EXERCISE DIRECTIONS –
Wherever "center" turns up in the entries, copy out the line that holds it.

SUPPLIED DATA –

= Beginning of Section =

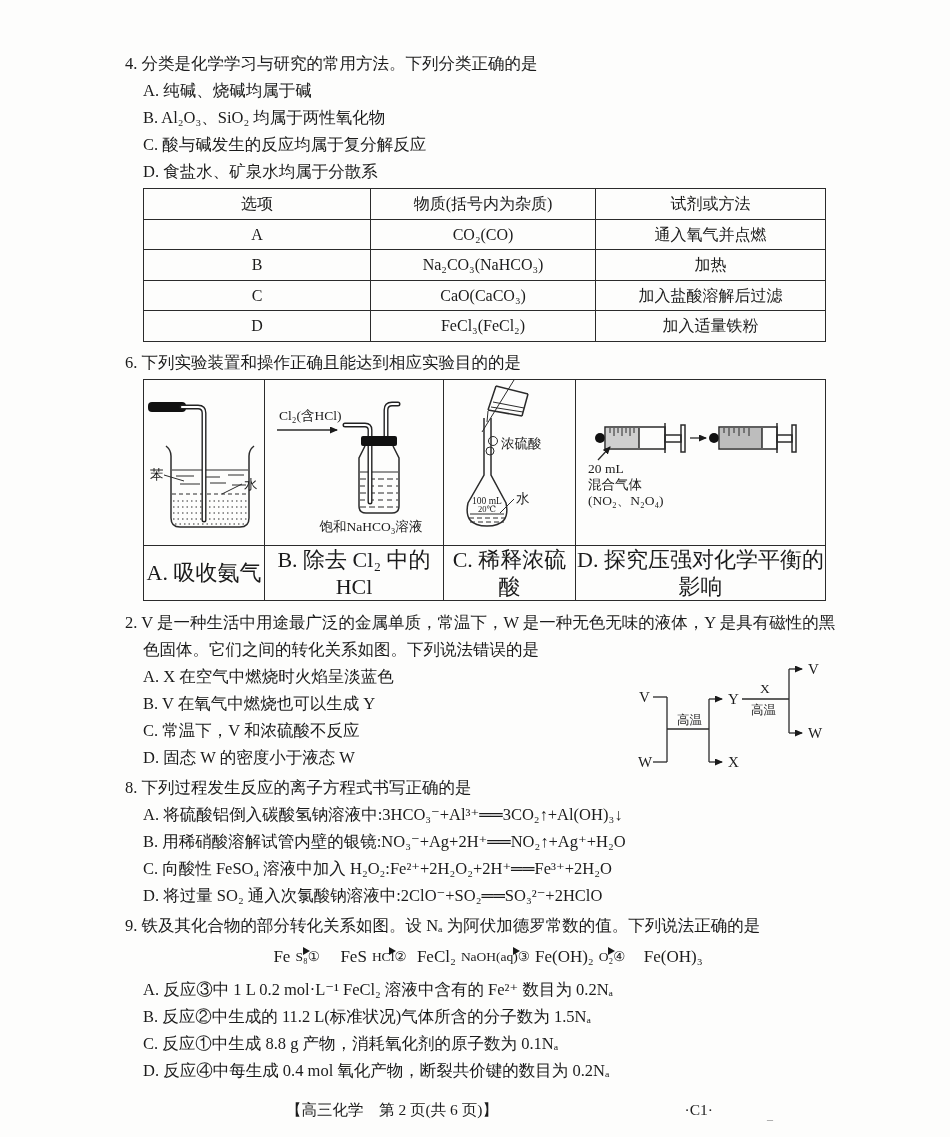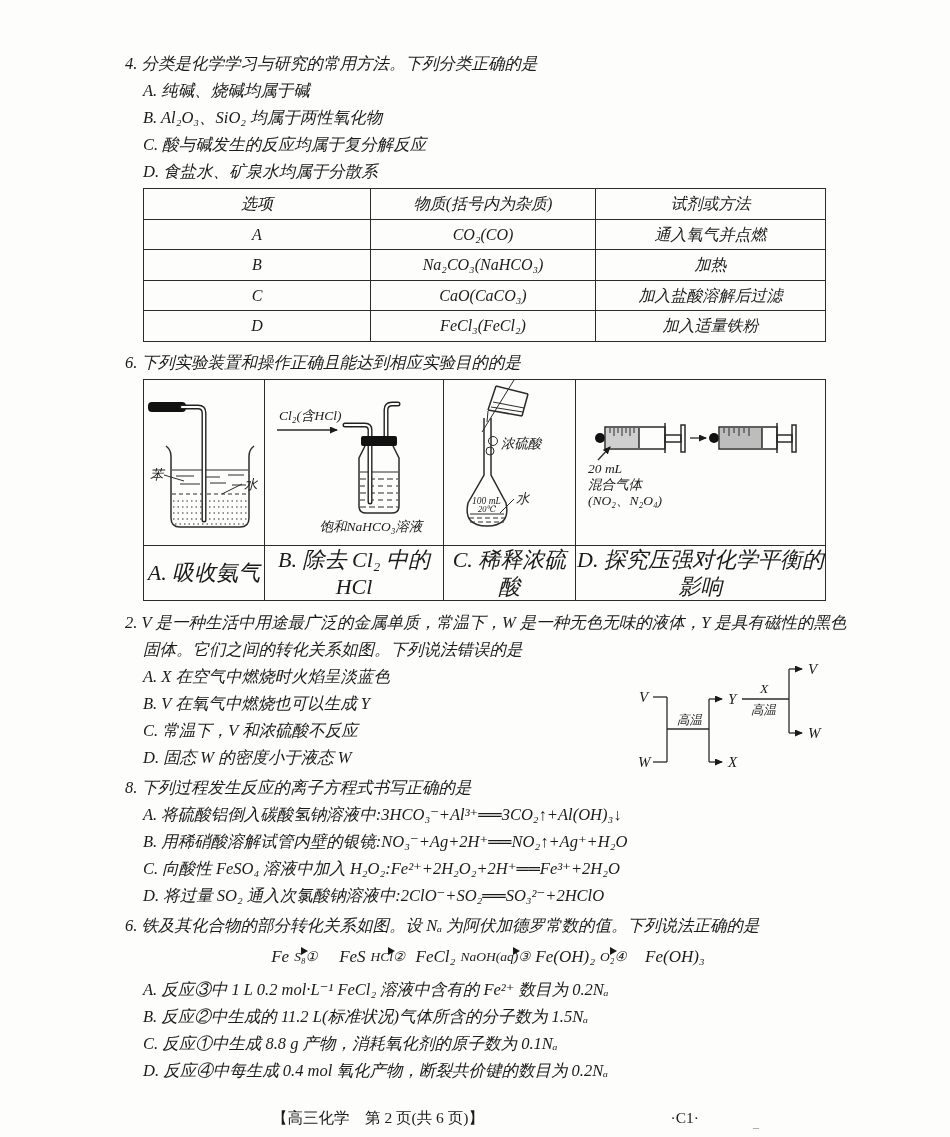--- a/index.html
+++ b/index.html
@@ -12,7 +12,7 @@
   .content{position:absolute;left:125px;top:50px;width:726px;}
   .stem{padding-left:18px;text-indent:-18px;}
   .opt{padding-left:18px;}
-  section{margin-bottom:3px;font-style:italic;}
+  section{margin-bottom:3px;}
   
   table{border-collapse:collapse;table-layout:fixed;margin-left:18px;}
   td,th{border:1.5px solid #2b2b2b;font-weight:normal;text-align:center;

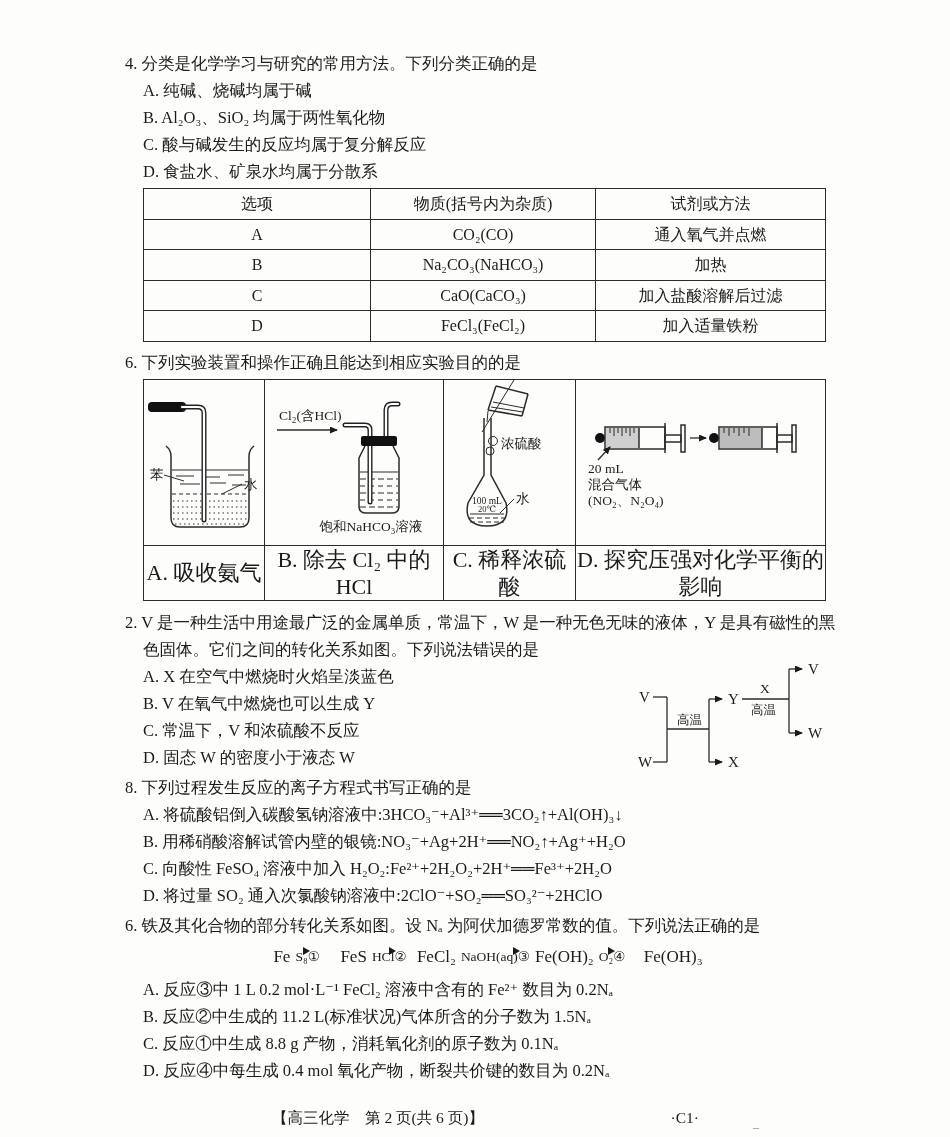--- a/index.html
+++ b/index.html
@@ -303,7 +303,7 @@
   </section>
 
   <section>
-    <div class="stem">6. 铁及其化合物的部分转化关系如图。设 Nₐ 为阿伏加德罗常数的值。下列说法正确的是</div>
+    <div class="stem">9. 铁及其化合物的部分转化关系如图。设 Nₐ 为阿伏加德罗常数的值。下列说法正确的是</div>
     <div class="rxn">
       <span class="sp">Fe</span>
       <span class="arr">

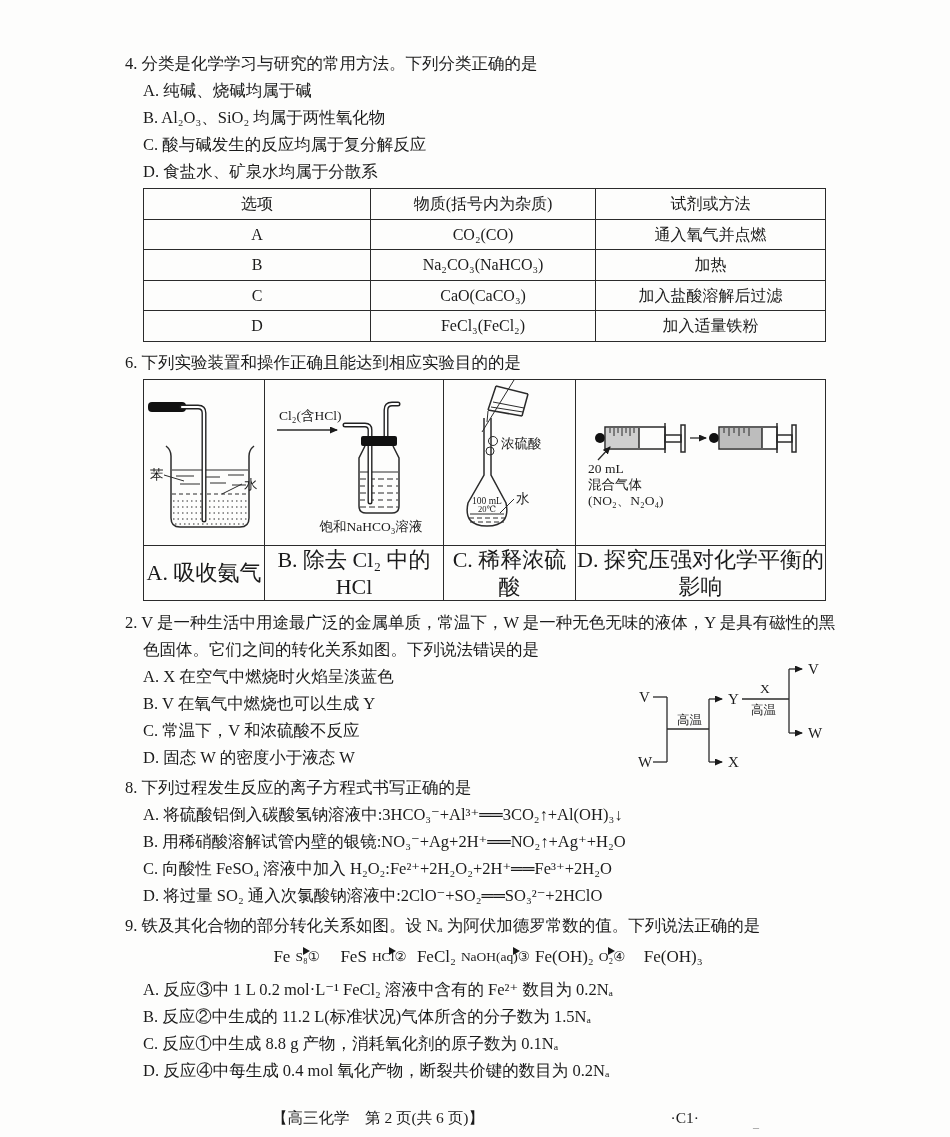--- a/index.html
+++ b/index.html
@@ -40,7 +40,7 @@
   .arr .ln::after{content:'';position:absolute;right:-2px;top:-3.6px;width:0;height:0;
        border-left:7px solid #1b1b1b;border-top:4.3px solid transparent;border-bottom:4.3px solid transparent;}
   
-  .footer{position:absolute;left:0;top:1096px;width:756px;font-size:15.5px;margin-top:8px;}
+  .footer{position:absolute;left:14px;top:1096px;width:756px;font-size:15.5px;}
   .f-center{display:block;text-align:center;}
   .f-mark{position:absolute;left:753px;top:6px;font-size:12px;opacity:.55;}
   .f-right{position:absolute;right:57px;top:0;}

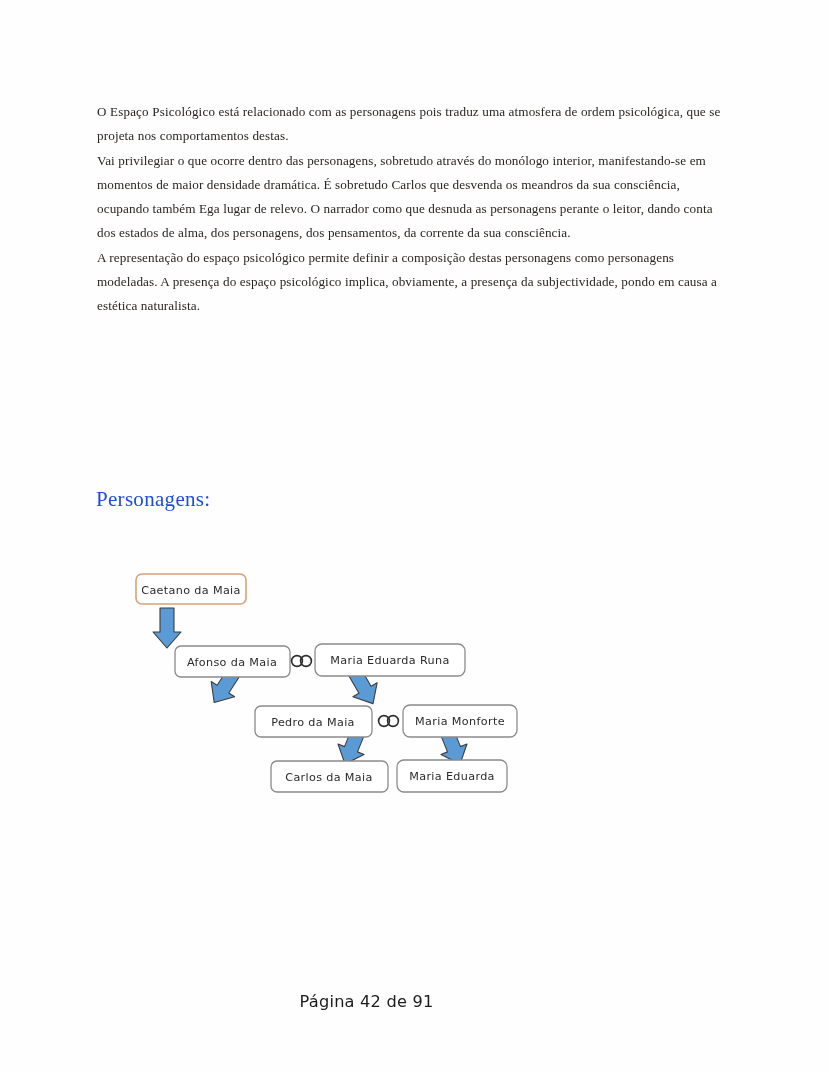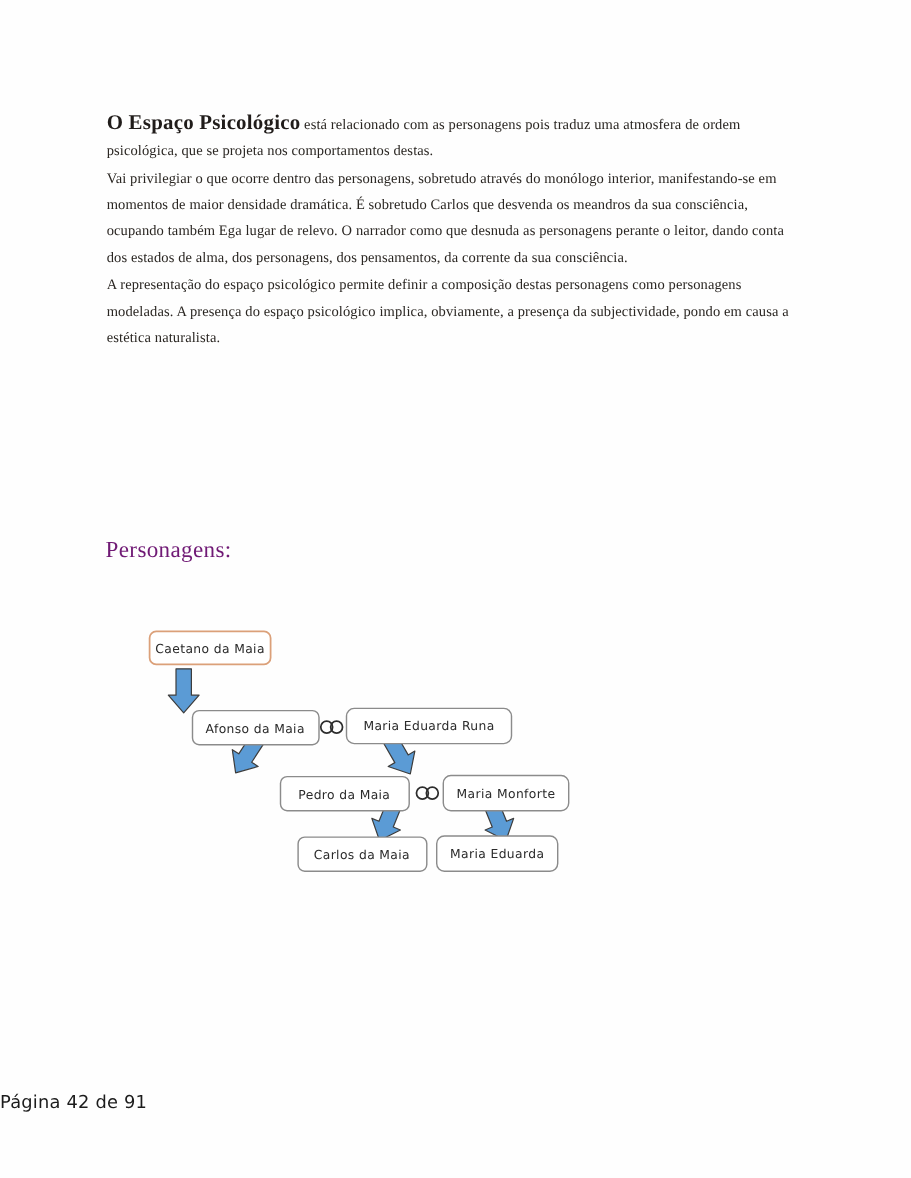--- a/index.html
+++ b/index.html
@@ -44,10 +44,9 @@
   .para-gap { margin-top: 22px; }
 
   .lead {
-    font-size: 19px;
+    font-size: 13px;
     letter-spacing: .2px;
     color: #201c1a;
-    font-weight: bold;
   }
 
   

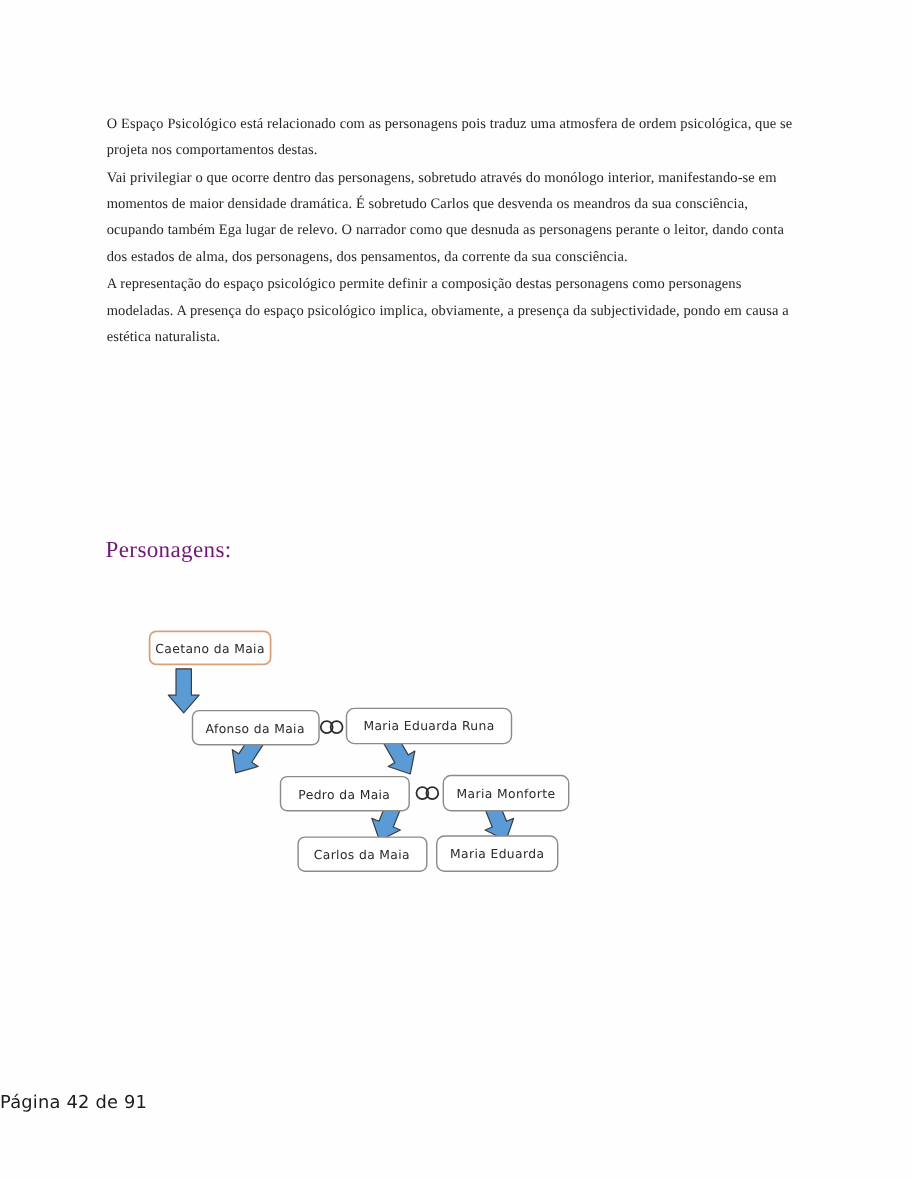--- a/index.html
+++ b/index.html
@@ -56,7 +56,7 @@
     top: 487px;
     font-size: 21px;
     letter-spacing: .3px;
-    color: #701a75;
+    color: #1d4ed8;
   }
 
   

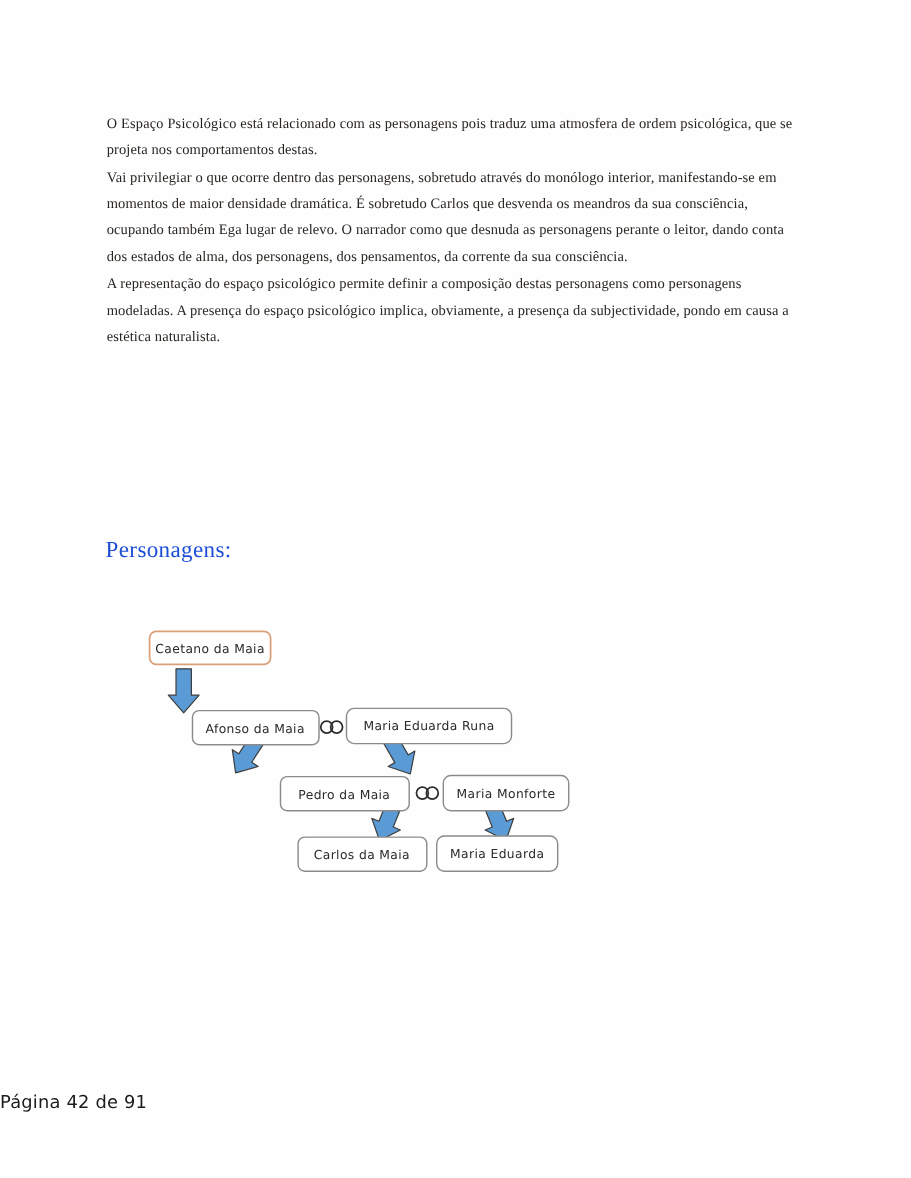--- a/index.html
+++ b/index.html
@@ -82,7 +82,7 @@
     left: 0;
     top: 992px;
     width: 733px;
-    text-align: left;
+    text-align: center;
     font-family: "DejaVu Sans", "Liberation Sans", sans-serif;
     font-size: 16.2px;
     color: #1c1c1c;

= End of Section =

RESPONSE BELOW –
   td,th{border:1.5px solid #2b2b2b;font-weight:normal;text-align:center;
   .f-center{display:block;text-align:center;}
+    text-align: center;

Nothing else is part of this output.